▸ Data to process:
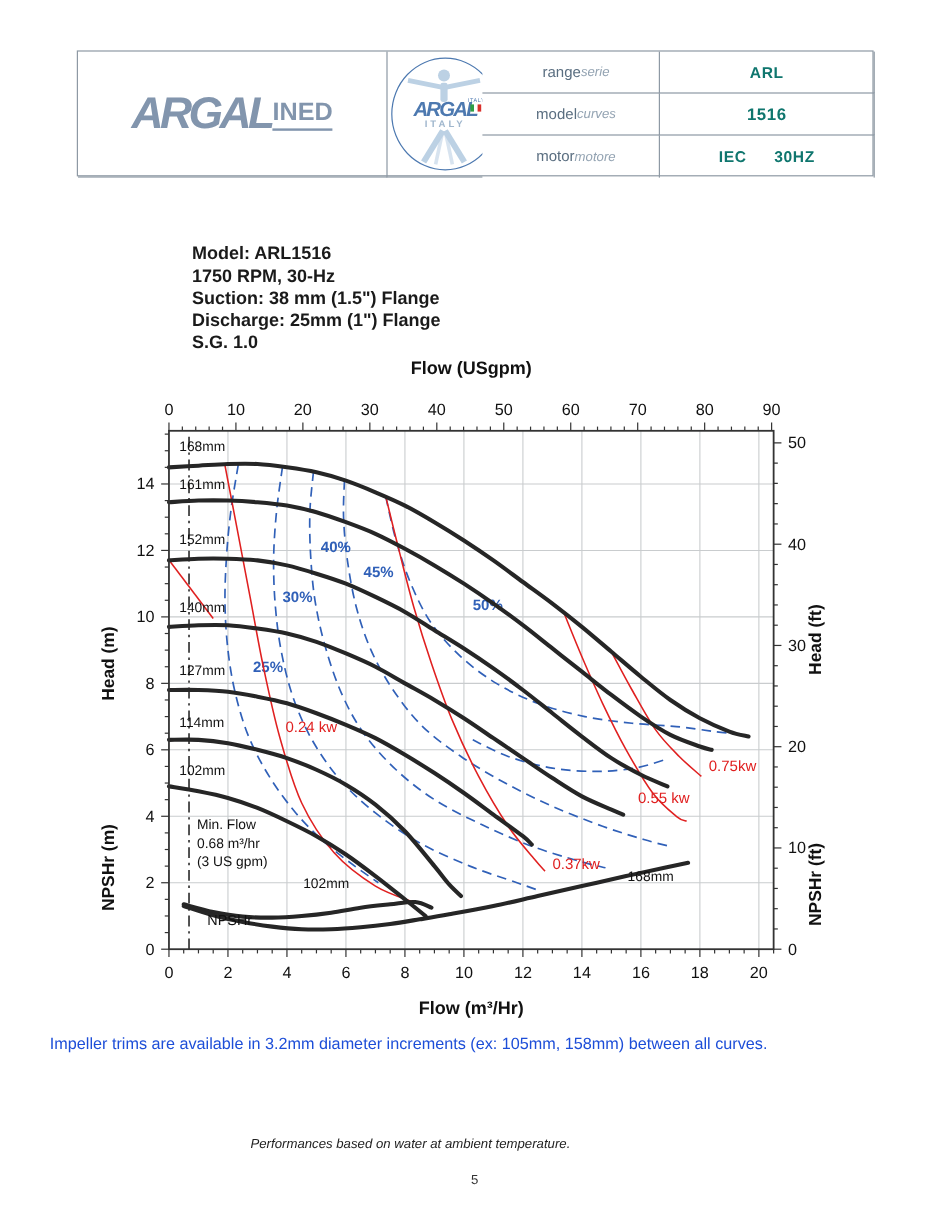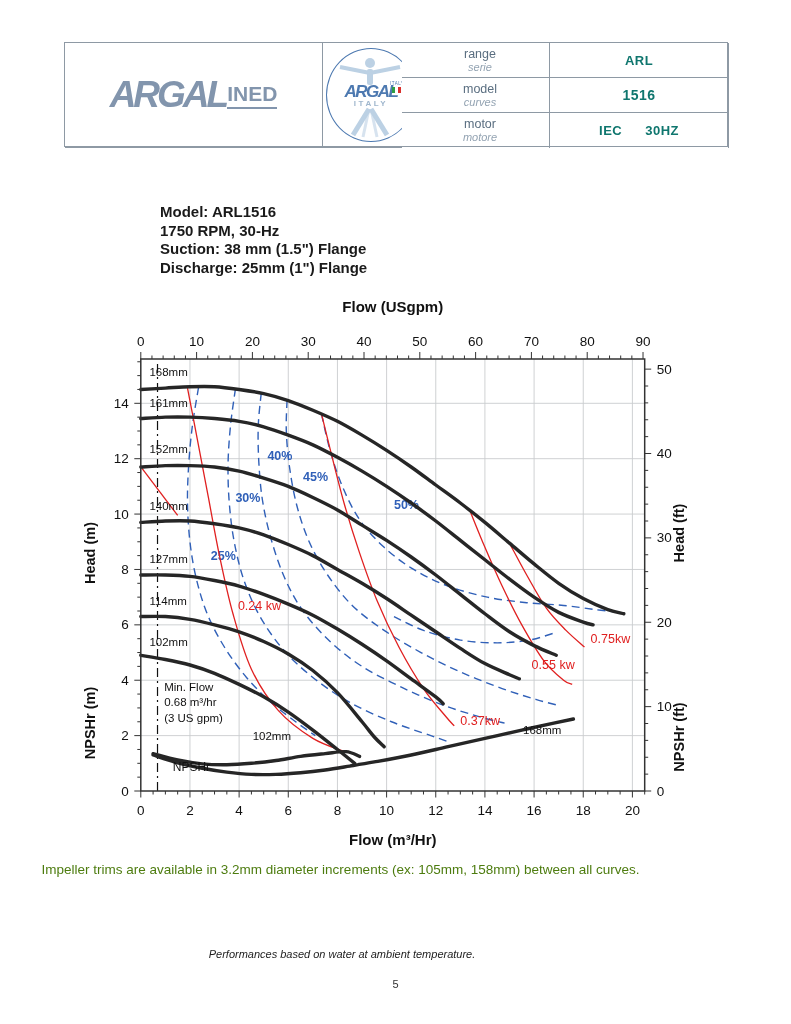--- a/index.html
+++ b/index.html
@@ -9,21 +9,21 @@
   
   #hdr{position:absolute;left:64px;top:42px;width:664px;height:105px;
        display:grid;grid-template-columns:258px 79px 148px 179px;grid-template-rows:35px 35px 35px;
        border:1px solid #8e99a4;box-sizing:border-box;background:#fff;}
   #hdr .cell{border-right:1px solid #8e99a4;border-bottom:1px solid #8e99a4;box-sizing:border-box;
        display:flex;align-items:center;justify-content:center;overflow:hidden;}
   #hdr .lastcol{border-right:none;}
   #hdr .lastrow{border-bottom:none;}
   .logo-cell{grid-row:1/4;flex-direction:row;}
   .badge-cell{grid-row:1/4;}
-  .lbl-cell{flex-direction:column;align-items:flex-start;justify-content:center;padding-left:9px;}
+  .lbl-cell{flex-direction:row;align-items:flex-start;justify-content:center;padding-left:9px;}
   .lbl-main{font-size:12.5px;color:#5a6e80;line-height:13px;}
   .lbl-sub{font-size:11px;color:#93a3b2;font-style:italic;line-height:12px;}
   .val{font-size:13px;color:#0f766e;font-weight:600;letter-spacing:.5px;}
   .val-strong{font-weight:700;font-size:14px;}
   .val-plain{font-weight:700;margin-right:23px;}
   .brand-word{font-size:37px;font-weight:800;font-style:italic;color:#8295ad;letter-spacing:-3px;}
   .brand-suffix{font-size:21px;font-weight:600;color:#8295ad;letter-spacing:0;
                 border-bottom:2px solid #8295ad;padding-bottom:1px;margin-left:1px;}
 
   
@@ -38,21 +38,21 @@
   .badge-flag i{flex:1;}
   .badge-country{position:absolute;left:67px;top:34px;font-size:4.5px;color:#4d79b0;letter-spacing:.5px;}
 
   
   #model-block{position:absolute;left:160px;top:203px;font-size:15px;font-weight:700;line-height:18.5px;color:#1a1a1a;}
 
   
   #chart{position:absolute;left:70px;top:295px;}
 
   
-  #footer-note{position:absolute;left:0;top:862px;width:681px;text-align:center;font-size:13.5px;color:#4d7c0f;}
+  #footer-note{position:absolute;left:0;top:862px;width:681px;text-align:center;font-size:13.5px;color:#1d4ed8;}
   #disclaimer{position:absolute;left:0;top:948px;width:684px;text-align:center;font-size:11px;font-style:italic;color:#222;}
   #page-num{position:absolute;left:0;top:978px;width:791px;text-align:center;font-size:11px;color:#333;}
 </style>
 </head>
 <body>
 
 <div id="page">
 
   <div id="hdr">
     <div class="cell logo-cell">
@@ -110,20 +110,21 @@
       <span class="val val-plain">IEC</span>
       <span class="val val-strong" style="font-size:13px">30HZ</span>
     </div>
   </div>
 
   <div id="model-block">
     <div>Model: ARL1516</div>
     <div>1750 RPM, 30-Hz</div>
     <div>Suction: 38 mm (1.5") Flange</div>
     <div>Discharge: 25mm (1") Flange</div>
+    <div>S.G. 1.0</div>
   </div>
 
   <svg id="chart" width="640" height="560" viewBox="0 0 640 560">
       <g stroke="#c9ccce" stroke-width="0.9">
         <line x1="119.96" y1="64" x2="119.96" y2="496"></line>
         <line x1="169.12" y1="64" x2="169.12" y2="496"></line>
         <line x1="218.27999999999997" y1="64" x2="218.27999999999997" y2="496"></line>
         <line x1="267.44" y1="64" x2="267.44" y2="496"></line>
         <line x1="316.59999999999997" y1="64" x2="316.59999999999997" y2="496"></line>
         <line x1="365.76" y1="64" x2="365.76" y2="496"></line>

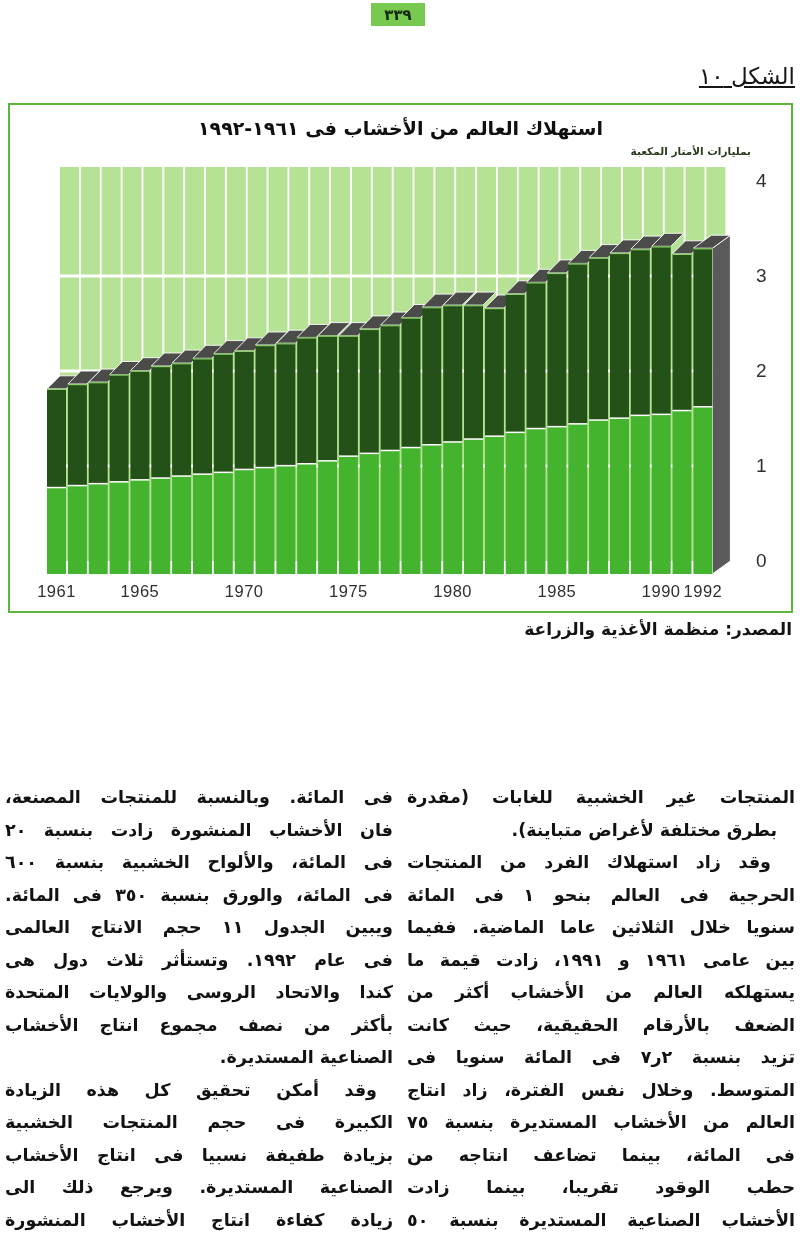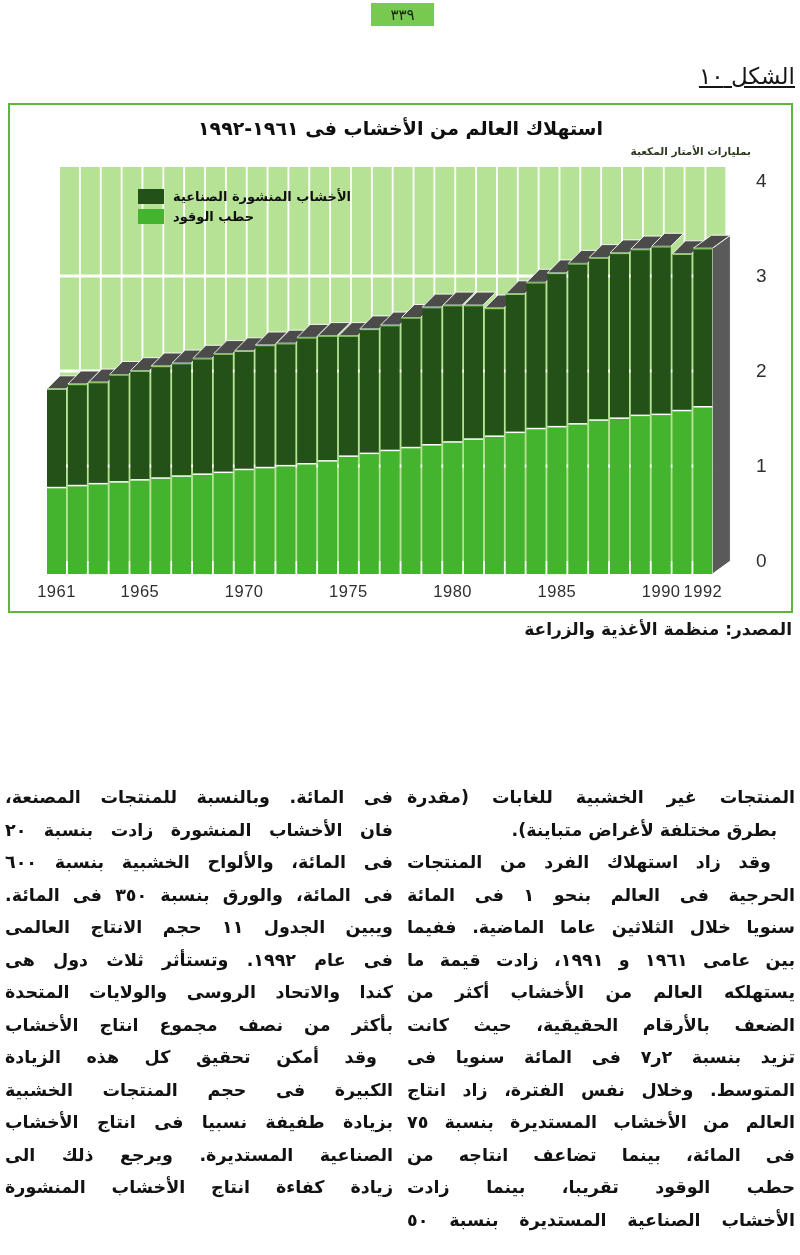--- a/index.html
+++ b/index.html
@@ -1,23 +1,23 @@
 <!DOCTYPE html>
 <html lang="ar"><head>
 <meta charset="utf-8">
 <style>
   html,body{margin:0;padding:0;}
   body{
     width:800px;height:1255px;position:relative;background:#ffffff;
     font-family:"DejaVu Sans",sans-serif;overflow:hidden;
   }
   .badge{
-    position:absolute;left:371px;top:3px;width:63px;height:23px;
+    position:absolute;left:371px;top:3px;width:54px;height:23px;
     display:flex;align-items:center;justify-content:center;
-    font-size:15px;font-weight:normal;color:#15280c;
+    font-size:15px;font-weight:bold;color:#15280c;
   }
   .figure-label{
     position:absolute;right:5px;top:63px;font-size:23px;color:#161616;
     direction:rtl;letter-spacing:0.5px;text-decoration:underline;
   }
   .chart-box{
     position:absolute;left:8px;top:103px;width:781px;height:506px;
     border:2px solid #5cb53c;background:#fff;
   }
   .chart-title{
@@ -260,30 +260,20 @@
       <text x="129.9" y="492" text-anchor="middle" font-size="16.5" letter-spacing="0.5" fill="#2f2f2f" font-family="&quot;Liberation Sans&quot;,sans-serif">1965</text>
       <text x="234.2" y="492" text-anchor="middle" font-size="16.5" letter-spacing="0.5" fill="#2f2f2f" font-family="&quot;Liberation Sans&quot;,sans-serif">1970</text>
       <text x="338.4" y="492" text-anchor="middle" font-size="16.5" letter-spacing="0.5" fill="#2f2f2f" font-family="&quot;Liberation Sans&quot;,sans-serif">1975</text>
       <text x="442.7" y="492" text-anchor="middle" font-size="16.5" letter-spacing="0.5" fill="#2f2f2f" font-family="&quot;Liberation Sans&quot;,sans-serif">1980</text>
       <text x="546.9" y="492" text-anchor="middle" font-size="16.5" letter-spacing="0.5" fill="#2f2f2f" font-family="&quot;Liberation Sans&quot;,sans-serif">1985</text>
       <text x="651.2" y="492" text-anchor="middle" font-size="16.5" letter-spacing="0.5" fill="#2f2f2f" font-family="&quot;Liberation Sans&quot;,sans-serif">1990</text>
       <text x="692.9" y="492" text-anchor="middle" font-size="16.5" letter-spacing="0.5" fill="#2f2f2f" font-family="&quot;Liberation Sans&quot;,sans-serif">1992</text>
     </svg>
   <div class="chart-title">استهلاك العالم من الأخشاب فى ١٩٦١-١٩٩٢</div>
   <div class="unit-label">بمليارات الأمتار المكعبة</div>
-  <div class="legend">
-    <div class="legend-row">
-      <span class="legend-swatch" style="background: rgb(36, 81, 23);"></span>
-      <span class="legend-text">الأخشاب المنشورة الصناعية</span>
-    </div>
-    <div class="legend-row">
-      <span class="legend-swatch" style="background: rgb(68, 179, 46);"></span>
-      <span class="legend-text">حطب الوقود</span>
-    </div>
-  </div>
 </div>
 
 <div class="source-line">المصدر: منظمة الأغذية والزراعة</div>
 
 <div class="col" id="col-right">
     <div class="line">المنتجات غير الخشبية للغابات (مقدرة</div>
     <div class="line end" style="padding-right: 18px;">بطرق مختلفة لأغراض متباينة).</div>
     <div class="line" style="padding-right: 24px;">وقد زاد استهلاك الفرد من المنتجات</div>
     <div class="line">الحرجية فى العالم بنحو ١ فى المائة</div>
     <div class="line">سنويا خلال الثلاثين عاما الماضية. ففيما</div>
@@ -299,18 +289,19 @@
   </div>
 <div class="col" id="col-left">
     <div class="line">فى المائة. وبالنسبة للمنتجات المصنعة،</div>
     <div class="line">فان الأخشاب المنشورة زادت بنسبة ٢٠</div>
     <div class="line">فى المائة، والألواح الخشبية بنسبة ٦٠٠</div>
     <div class="line">فى المائة، والورق بنسبة ٣٥٠ فى المائة.</div>
     <div class="line">ويبين الجدول ١١ حجم الانتاج العالمى</div>
     <div class="line">فى عام ١٩٩٢. وتستأثر ثلاث دول هى</div>
     <div class="line">كندا والاتحاد الروسى والولايات المتحدة</div>
     <div class="line">بأكثر من نصف مجموع انتاج الأخشاب</div>
+    <div class="line end">الصناعية المستديرة.</div>
     <div class="line" style="padding-right: 16px;">وقد أمكن تحقيق كل هذه الزيادة</div>
     <div class="line">الكبيرة فى حجم المنتجات الخشبية</div>
     <div class="line">بزيادة طفيفة نسبيا فى انتاج الأخشاب</div>
     <div class="line">الصناعية المستديرة. ويرجع ذلك الى</div>
     <div class="line">زيادة كفاءة انتاج الأخشاب المنشورة</div>
   </div>
 
 </body></html>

▸ Problem to solve: Copy out, from the data above, every line holding the word "display".

▸ Written response:
        display:grid;grid-template-columns:258px 79px 148px 179px;grid-template-rows:35px 35px 35px;
        display:flex;align-items:center;justify-content:center;overflow:hidden;}
     display:flex;align-items:center;justify-content:center;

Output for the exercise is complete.